なにより僕はこんな話に時間を消費する気も、恐怖を誤魔化す良い手を我慢する気もない。一応の了承はあるのだから、さっさと強引でも手を繋いでしまってバイト先まで移動してしまおう。

 

「それになにより、佐倉が酷い目に遭うようなことになったら、悔やんでも悔やみきれん。いいなら…ほら。手を繋ぐぞ」

「あっ! わたしの……」

 

 恐怖を呆れが上回ったのか何か言いかけていた佐倉の手を繋ぎ、自分の恐怖による震えを誤魔化す。

 だが……うん。確かに手を繋いだことで恐怖はだいぶ薄れて、ペースを合わせる必要はあるが走れるようにはなった。しかし誤算もあった。

 なんか滅茶苦茶手が柔らかくて、物理的な距離も近づいたので佐倉の気配や匂いも強まってしまったのだ。おかげで思考があっちこっちへ散ってしまう。
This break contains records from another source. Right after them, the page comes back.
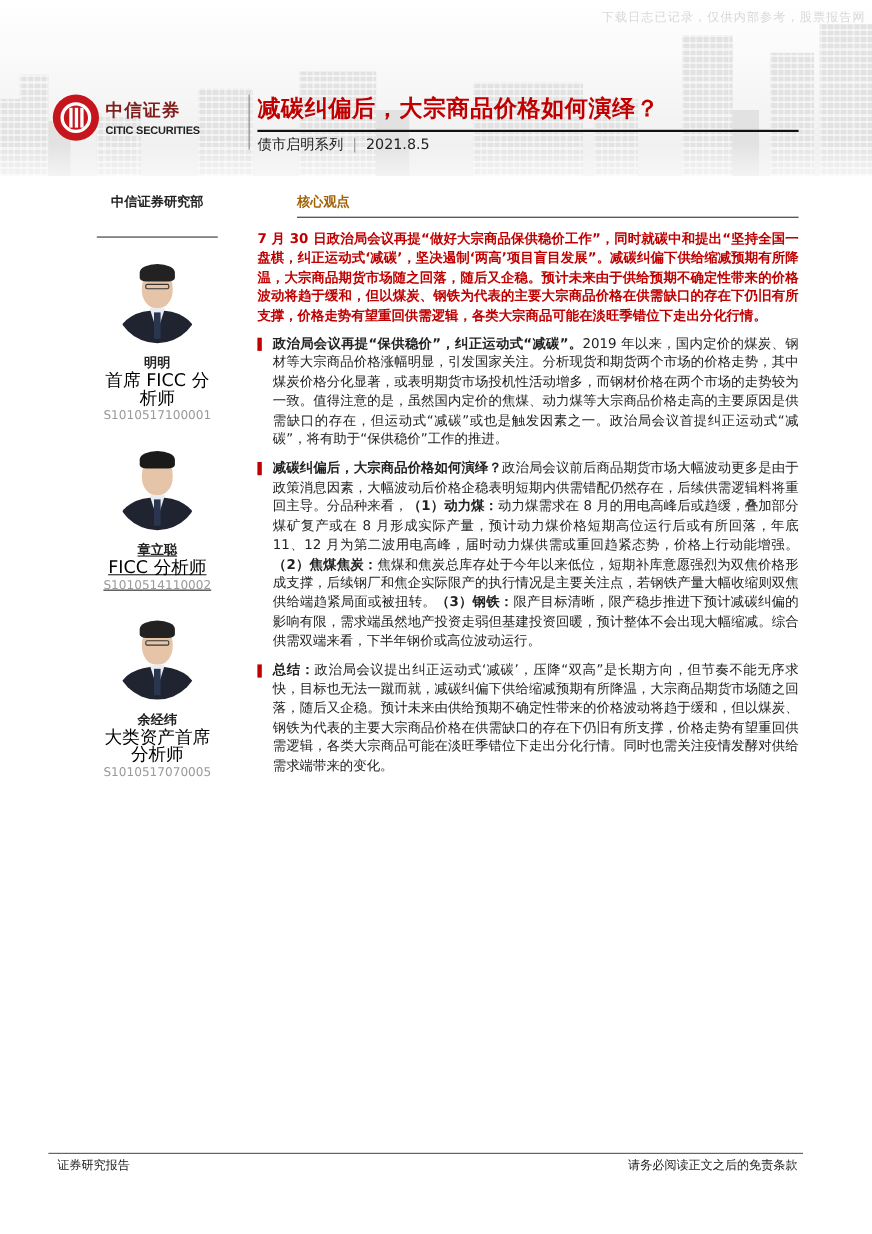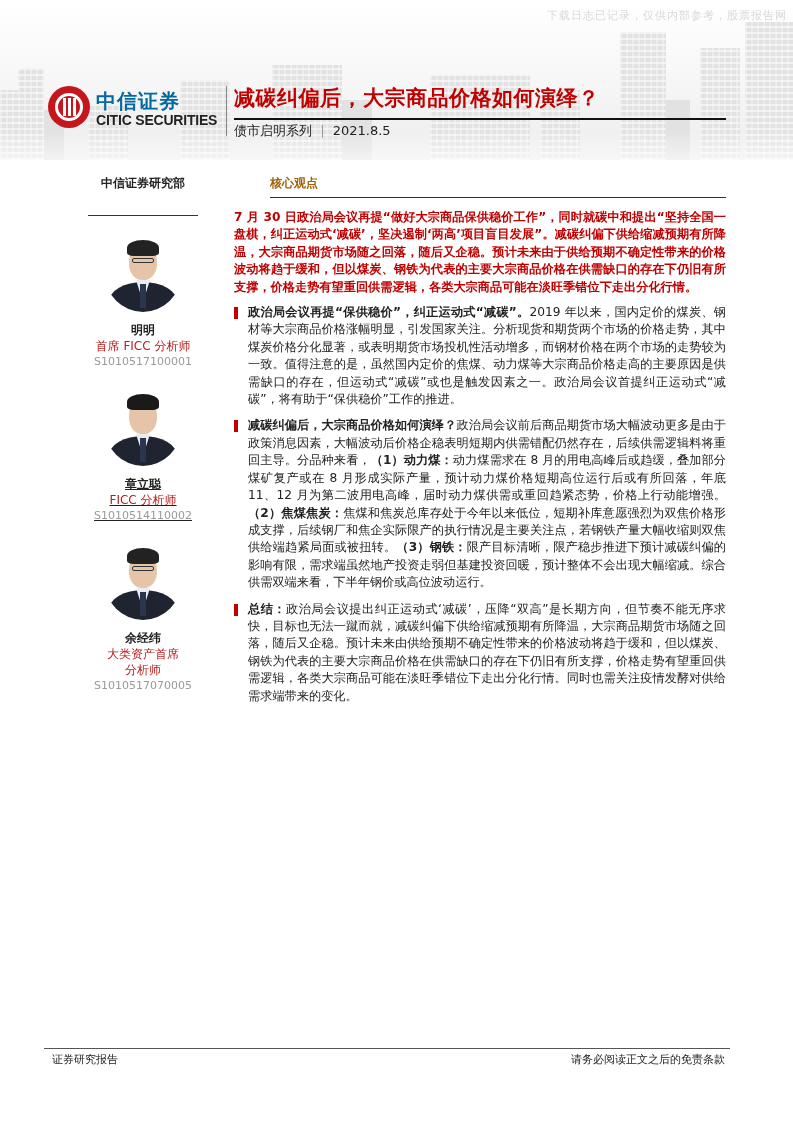--- a/index.html
+++ b/index.html
@@ -16,41 +16,41 @@
 
   .watermark { position: absolute; right: 6px; top: 8px; font-size: 11px; color: #d8d8d8; letter-spacing: 1px; }
 
   
   .logo { position: absolute; left: 48px; top: 86px; display: flex; align-items: center; }
   .logo-mark { width: 42px; height: 42px; border-radius: 50%; background: #c4161c; position: relative; }
   .logo-mark .inner { position: absolute; left: 7px; top: 7px; width: 28px; height: 28px; border: 3px solid #fff; border-radius: 50%; }
   .logo-mark .bar { position: absolute; top: 12px; width: 3px; height: 18px; background: #fff; }
   .logo-mark .bar.b1 { left: 15px; } .logo-mark .bar.b2 { left: 20px; } .logo-mark .bar.b3 { left: 25px; }
   .logo-text { margin-left: 6px; }
-  .logo-cn { font-family: Liberation Sans, sans-serif; font-weight: bold; font-size: 20px; color: #0369a1; letter-spacing: 1px; line-height: 26px; }
-  .logo-en { font-family: "Liberation Sans", sans-serif; font-weight: bold; font-size: 14px; color: #222; letter-spacing: -0.2px; line-height: 12px; }
+  .logo-cn { font-family: Liberation Mono, monospace; font-weight: bold; font-size: 16px; color: #7f1d1d; letter-spacing: 1px; line-height: 26px; }
+  .logo-en { font-family: "Liberation Sans", sans-serif; font-weight: bold; font-size: 10px; color: #222; letter-spacing: -0.2px; line-height: 12px; }
   .header-divider { position: absolute; left: 226px; top: 86px; width: 1px; height: 50px; background: #888; }
 
   .title { position: absolute; left: 234px; top: 84px; font-size: 21px; font-weight: bold; color: #c00000; letter-spacing: 0.5px; }
   .title-rule { position: absolute; left: 234px; top: 118px; width: 492px; height: 2px; background: #111; }
   .series { position: absolute; left: 234px; top: 122px; font-size: 13px; color: #222; }
 
   
   .left-col { position: absolute; left: 88px; top: 175px; width: 110px; text-align: center; }
   .dept { font-size: 12px; font-weight: bold; color: #222; padding-bottom: 23px; border-bottom: 1.5px solid #333; }
   .analyst { margin-top: 14px; }
   .avatar { width: 76px; height: 76px; border-radius: 50%; margin: 0 auto; overflow: hidden; position: relative; background: #ffffff; }
   .avatar .head { position: absolute; left: 24px; top: 8px; width: 28px; height: 36px; border-radius: 50% 50% 45% 45%; background: #e6c4a8; }
   .avatar .hair { position: absolute; left: 22px; top: 4px; width: 32px; height: 16px; border-radius: 50% 50% 20% 20%; background: #222; }
   .avatar .glasses { position: absolute; left: 27px; top: 22px; width: 22px; height: 5px; border: 1.5px solid #333; border-radius: 2px; }
   .avatar .suit { position: absolute; left: 4px; top: 46px; width: 68px; height: 40px; border-radius: 50% 50% 0 0; background: #1f2430; }
   .avatar .shirt { position: absolute; left: 31px; top: 44px; width: 14px; height: 22px; background: #e9edf3; clip-path: polygon(0 0, 100% 0, 50% 100%); }
   .avatar .tie { position: absolute; left: 35px; top: 48px; width: 6px; height: 24px; background: #2a3550; }
   .a-name { font-size: 12px; font-weight: bold; color: #222; margin-top: 10px; line-height: 16px; }
-  .a-role { font-size: 12px; color: #b91c1c; line-height: 16px; }
+  .a-role { font-size: 16px; color: #000000; line-height: 16px; }
   .a-id { font-size: 11px; color: #9a9a9a; line-height: 16px; }
 
   
   .main { position: absolute; left: 234px; top: 175px; width: 492px; }
   .section-head { font-size: 12px; font-weight: bold; color: #a16207; padding-bottom: 5px; border-bottom: 1.5px solid #333; margin-left: 36px; }
   .summary { margin-top: 11px; font-size: 12.2px; line-height: 17.4px; font-weight: bold; color: #c00000; text-align: justify; }
   .point { position: relative; padding-left: 14px; margin-top: 9px; font-size: 12.2px; line-height: 17.4px; color: #222; text-align: justify; }
   .point .marker { position: absolute; left: 0; top: 3px; width: 4px; height: 12px; background: #c00000; }
   .point b { font-weight: bold; }
 

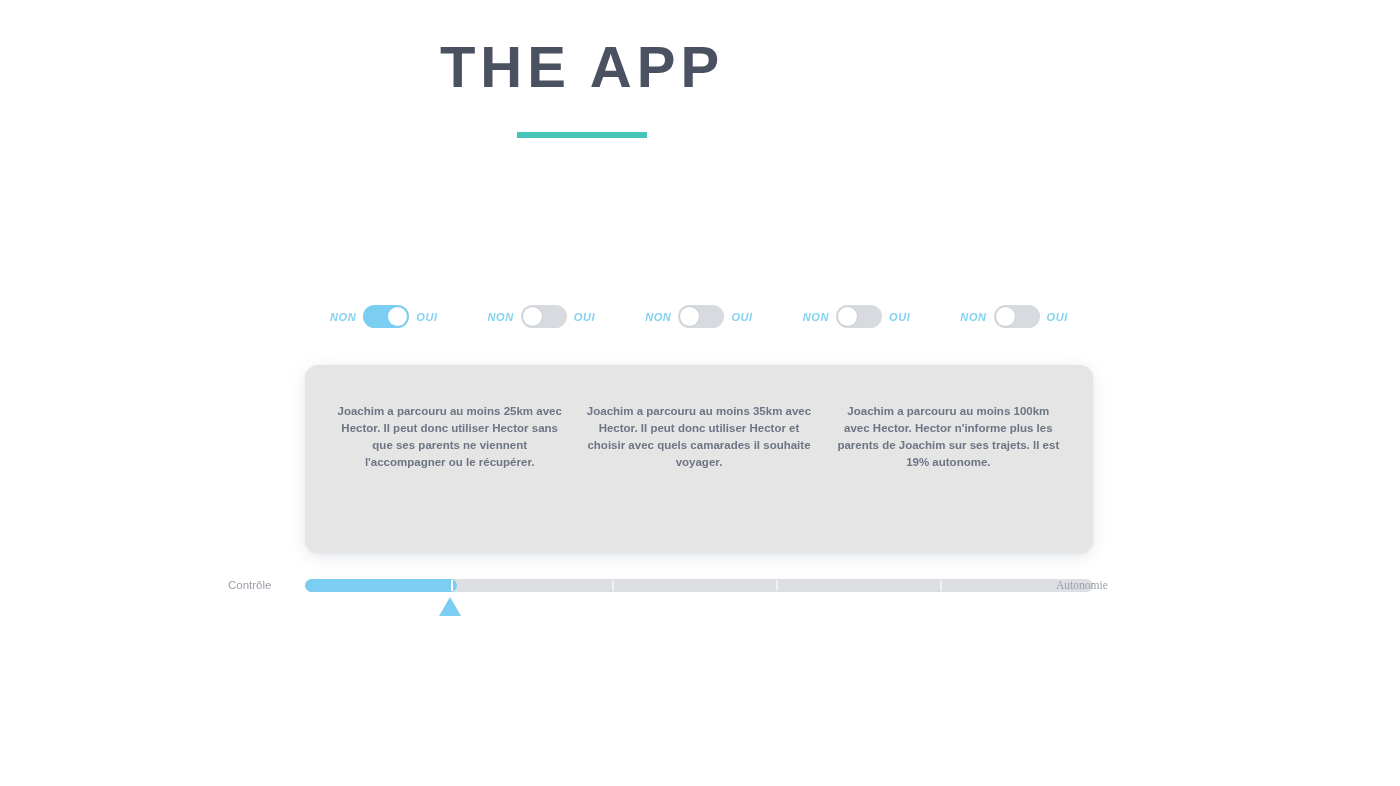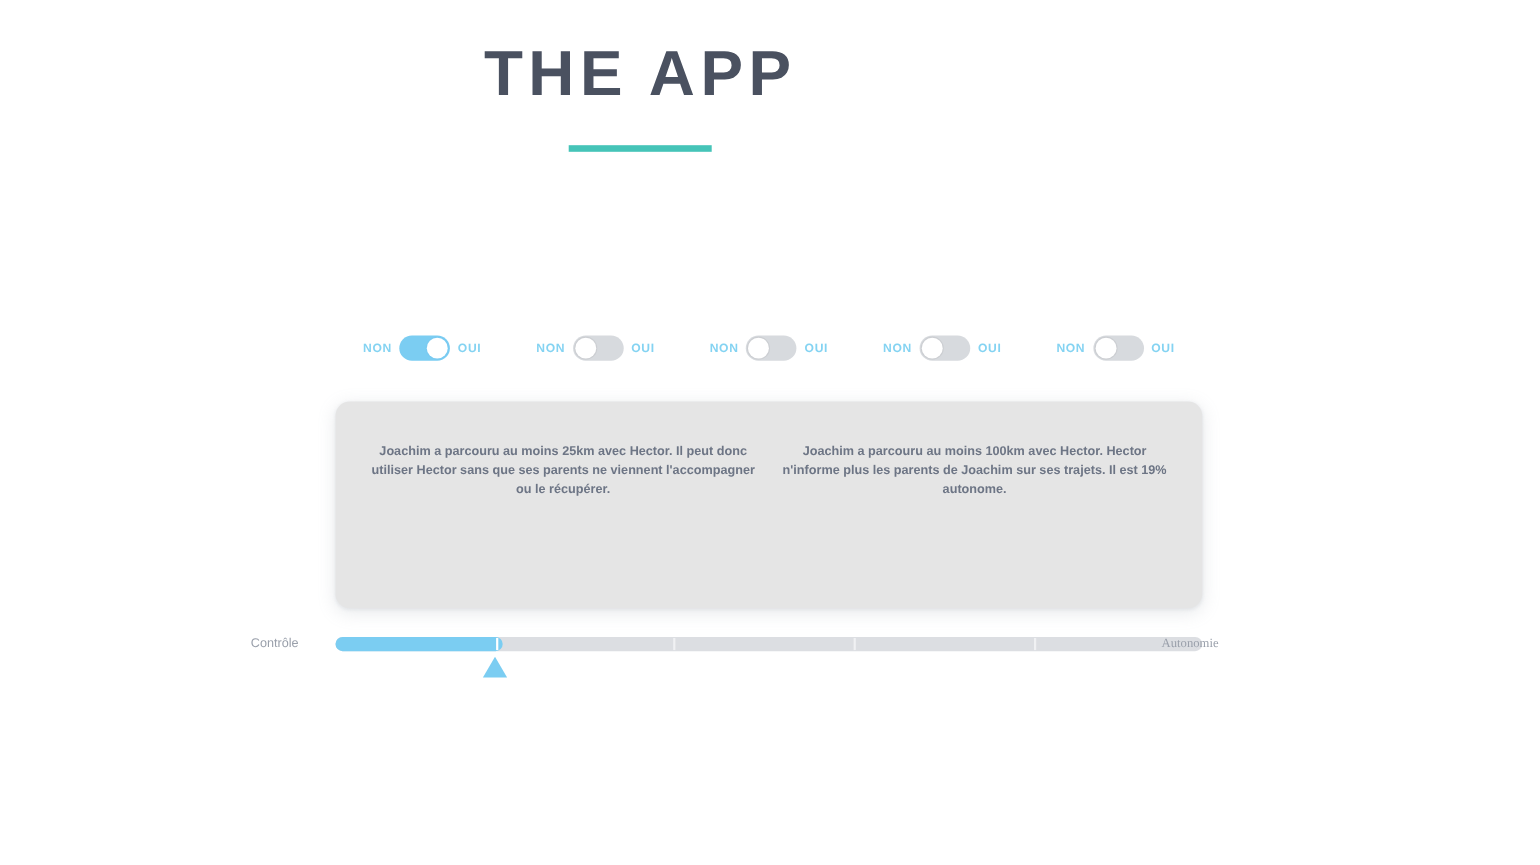--- a/index.html
+++ b/index.html
@@ -53,20 +53,21 @@
     display: flex;
     align-items: center;
     justify-content: center;
     gap: 7px;
   }
   .toggle-label {
     font-size: 11px;
     font-weight: bold;
     letter-spacing: .6px;
     color: #84d3f2;
+    font-style: italic;
   }
   .switch {
     position: relative;
     width: 46px;
     height: 23px;
     border-radius: 12px;
     background: #d7dade;
     flex: none;
   }
   .switch.on { background: #7bcdf2; }
@@ -220,20 +221,21 @@
       <span class="switch">
         <span class="knob"></span>
       </span>
       <span class="toggle-label">OUI</span>
     </div>
 
   </div>
 
   <div class="card">
     <div class="card-col">Joachim a parcouru au moins 25km avec Hector. Il peut donc utiliser Hector sans que ses parents ne viennent l'accompagner ou le récupérer.</div>
+    <div class="card-col">Joachim a parcouru au moins 35km avec Hector. Il peut donc utiliser Hector et choisir avec quels camarades il souhaite voyager.</div>
     <div class="card-col">Joachim a parcouru au moins 100km avec Hector. Hector n'informe plus les parents de Joachim sur ses trajets. Il est 19% autonome.</div>
   </div>
 
   <div class="slider-row">
     <span class="slider-end-label left">Contrôle</span>
 
     <div class="track">
       <div class="track-fill"></div>
       <div class="tick" style="left:146px;"></div>
       <div class="tick on-gray" style="left:307px;"></div>

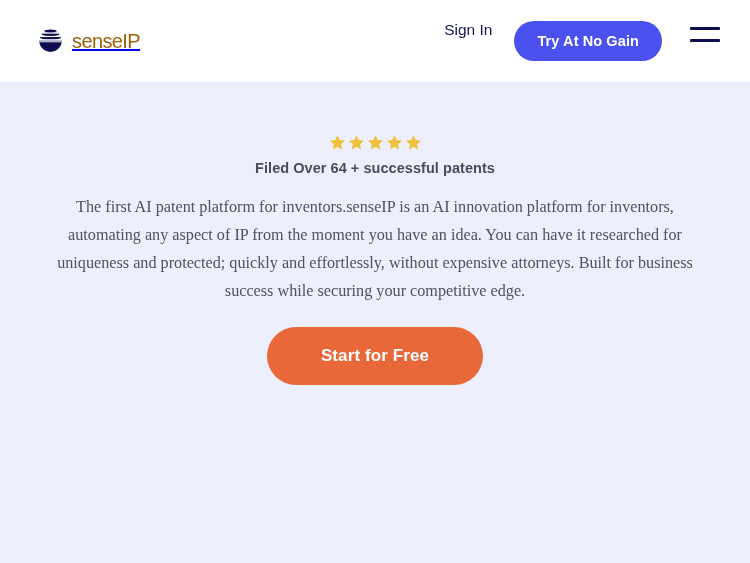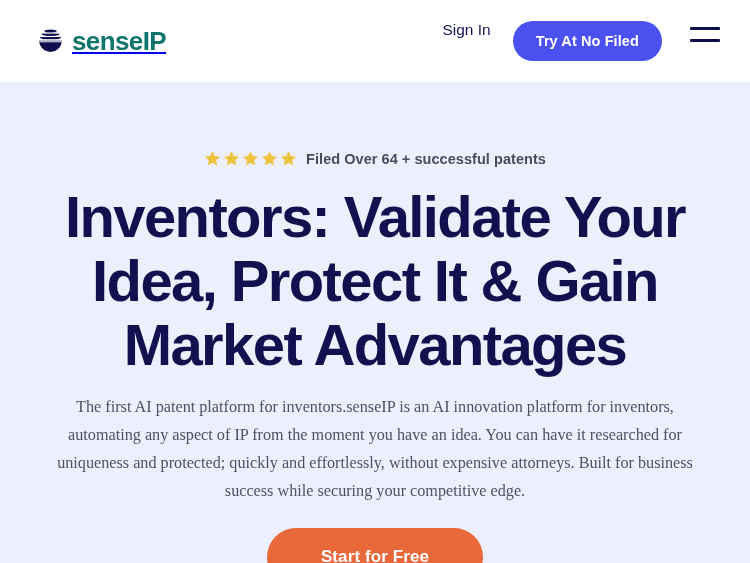--- a/index.html
+++ b/index.html
@@ -18,21 +18,21 @@
     position:absolute; top:0; left:0;
     width:750px; height:82px;
     background:#ffffff;
     display:flex; align-items:center;
     padding:0 30px 0 38px;
     z-index:5;
   }
   .brand { display:flex; align-items:center; gap:9px; cursor:pointer; }
   .logo-mark { width:25px; height:30px; display:block; flex:none; }
   .brand-name {
-    font-size:26px; font-weight:700; color:#0f766e;
+    font-size:20px; font-weight:400; color:#a16207;
     letter-spacing:-0.6px; line-height:1;
   }
   .nav-right { margin-left:auto; display:flex; align-items:flex-start; gap:22px; }
   .signin {
     font-size:15.5px; color:#151551; font-weight:400;
     text-decoration:none; cursor:pointer; white-space:nowrap;
   }
   .cta-blue {
     background:#4b51ef; color:#ffffff;
     font-size:14.5px; font-weight:700;
@@ -50,21 +50,21 @@
   
   .hero {
     position:absolute; top:82px; left:0;
     width:750px; height:481px;
     background:#eeeffc;
     text-align:center;
     padding:0 22px;
   }
   .rating-row {
     display:flex; align-items:center; justify-content:center;
-    gap:9px; padding-top:68px;
+    gap:9px; padding-top:52px;flex-direction:column;
   }
   .stars { display:flex; gap:2px; line-height:1; }
   .star { width:17px; height:17px; display:block; }
   .rating-text {
     font-size:14.5px; font-weight:700; color:#4b4b5a;
     letter-spacing:0.05px;
   }
   .headline {
     margin-top:18px;
     font-size:58px; line-height:1.1;
@@ -111,21 +111,21 @@
         </g>
         <rect x="1.6" y="13.3" width="21.8" height="1.15" fill="#ffffff"></rect>
         <rect x="3.0" y="9.9" width="19.0" height="1.15" fill="#ffffff"></rect>
         <rect x="5.0" y="6.55" width="15.0" height="1.1" fill="#ffffff"></rect>
       </svg>
       <span class="brand-name">senseIP</span>
     </a>
 
     <nav class="nav-right">
       <a class="signin" href="#">Sign In</a>
-      <button class="cta-blue">Try At No Filed</button>
+      <button class="cta-blue">Try At No Gain</button>
       <div class="hamburger" role="button" aria-label="Menu">
         <span></span>
         <span></span>
       </div>
     </nav>
   </header>
 
   <section class="hero">
 
     <div class="rating-row">
@@ -142,21 +142,20 @@
         <svg class="star" viewBox="0 0 24 24">
             <path fill="#eec23c" d="M12 1.6l3.2 6.9 7.4.9-5.5 5.1 1.5 7.4L12 18.1 5.4 21.9l1.5-7.4L1.4 9.4l7.4-.9z"></path>
           </svg>
         <svg class="star" viewBox="0 0 24 24">
             <path fill="#eec23c" d="M12 1.6l3.2 6.9 7.4.9-5.5 5.1 1.5 7.4L12 18.1 5.4 21.9l1.5-7.4L1.4 9.4l7.4-.9z"></path>
           </svg>
       </div>
       <span class="rating-text">Filed Over 64 + successful patents</span>
     </div>
 
-    <h1 class="headline">Inventors: Validate Your Idea, Protect It &amp; Gain Market Advantages</h1>
 
     <p class="subcopy">The first AI patent platform for inventors.senseIP is an AI innovation platform for inventors, automating any aspect of IP from the moment you have an idea. You can have it researched for uniqueness and protected; quickly and effortlessly, without expensive attorneys. Built for business success while securing your competitive edge.</p>
 
     <div class="cta-wrap">
       <button class="cta-orange">Start for Free</button>
     </div>
 
   </section>
 
 </div>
 入学直後の時は初対面に加え、お化けの事に集中しすぎていてそれどころではなかったらしい事にようやく気づいた。

 

 僕は女子と手を繋ぐ事を甘く見ていたのだろう。

 よく考えたら、前の人生を含めても大学の時に一人と付き合ったことがあるだけのモテない君が、そこからざっと計算して20年以上ぶりくらいに手を繋いだのだ。それも前の緊急避難ではなく、恐怖はあるとはいえ多少の精神的余裕がある状態で。

 もはや佐倉を見る勇気はなくなっていた僕は、一応監視のつもりであの男を見て―――固まった。

 

 やべぇ、あいつの狙いは完璧に佐倉だった。

 これだけ離れてるのに佐倉への執着と僕への嫉妬……どころか憎しみすら感じる。まるで可視化されたオーラを纏っているかのようだ。相変わらず超常の力は感じないが、怖いものは怖い。

 僕は佐倉への恥ずかしさと執着男への恐怖でわけがわからなくなりながらも、どうにか再起動を果たして佐倉のペースに合わせながらバイト先へ急いだ。